### Listed entries ###

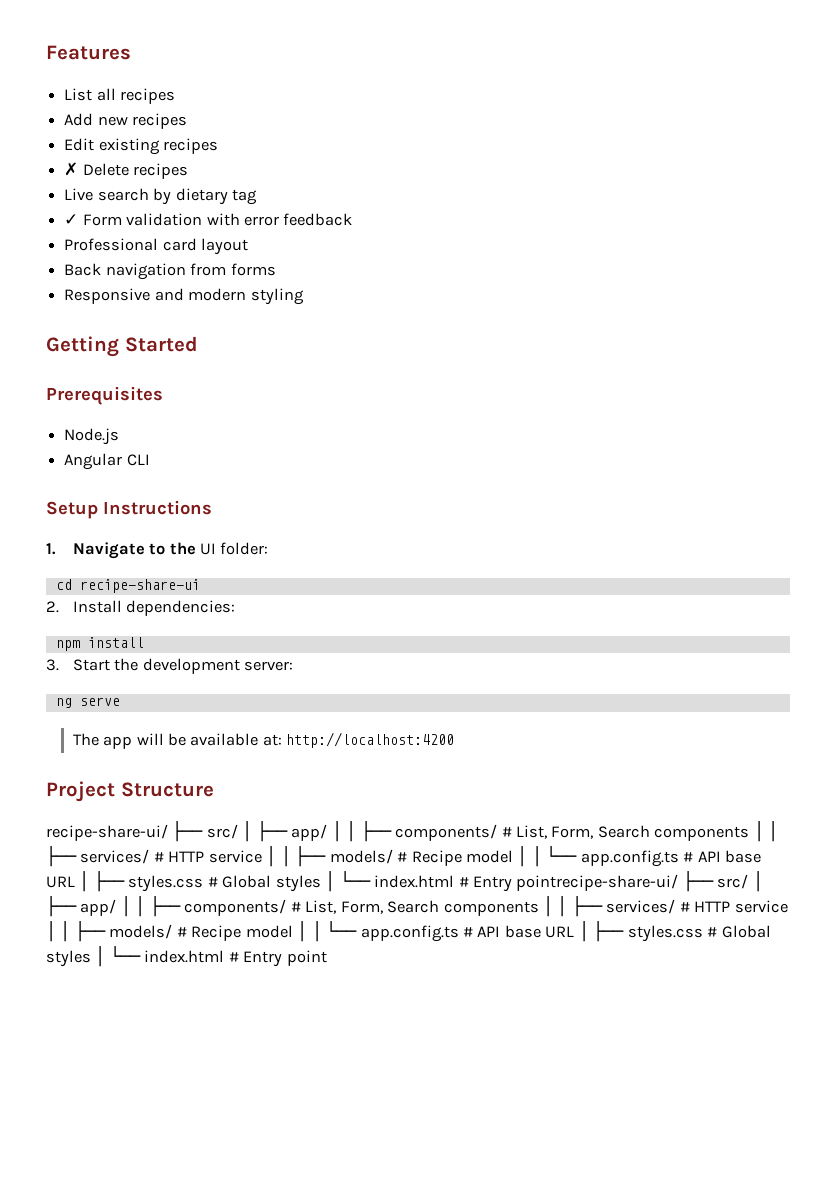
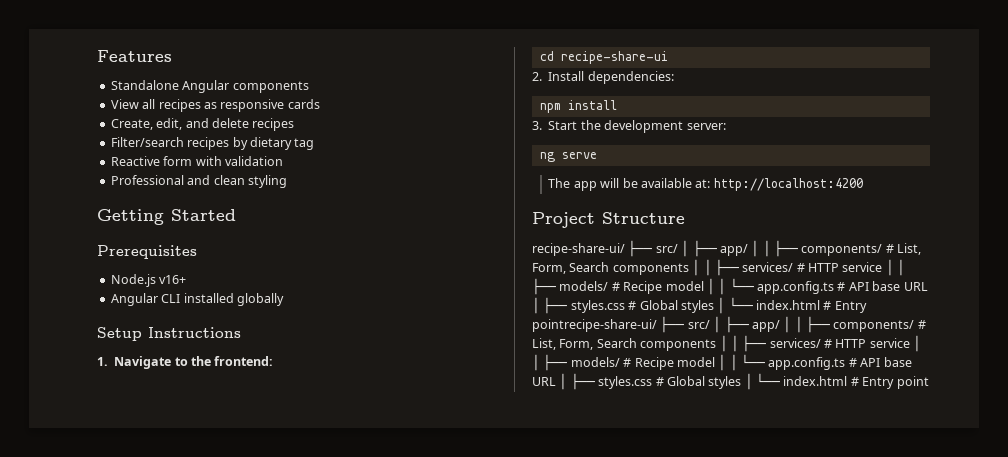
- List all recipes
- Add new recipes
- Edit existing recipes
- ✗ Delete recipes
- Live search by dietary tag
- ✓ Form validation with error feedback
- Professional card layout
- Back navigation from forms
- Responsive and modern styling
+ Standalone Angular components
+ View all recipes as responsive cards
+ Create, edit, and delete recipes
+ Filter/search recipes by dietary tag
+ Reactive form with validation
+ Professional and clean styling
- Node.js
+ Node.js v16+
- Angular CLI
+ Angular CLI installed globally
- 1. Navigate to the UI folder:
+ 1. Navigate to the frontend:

###

▶ [Task statement]: An exact, complete copy of the lines above from the one with "- Responsive and modern styling" through the one with "- Angular CLI" is the whole answer.

▶ [Result of this task]:
- Responsive and modern styling
+ Standalone Angular components
+ View all recipes as responsive cards
+ Create, edit, and delete recipes
+ Filter/search recipes by dietary tag
+ Reactive form with validation
+ Professional and clean styling
- Node.js
+ Node.js v16+
- Angular CLI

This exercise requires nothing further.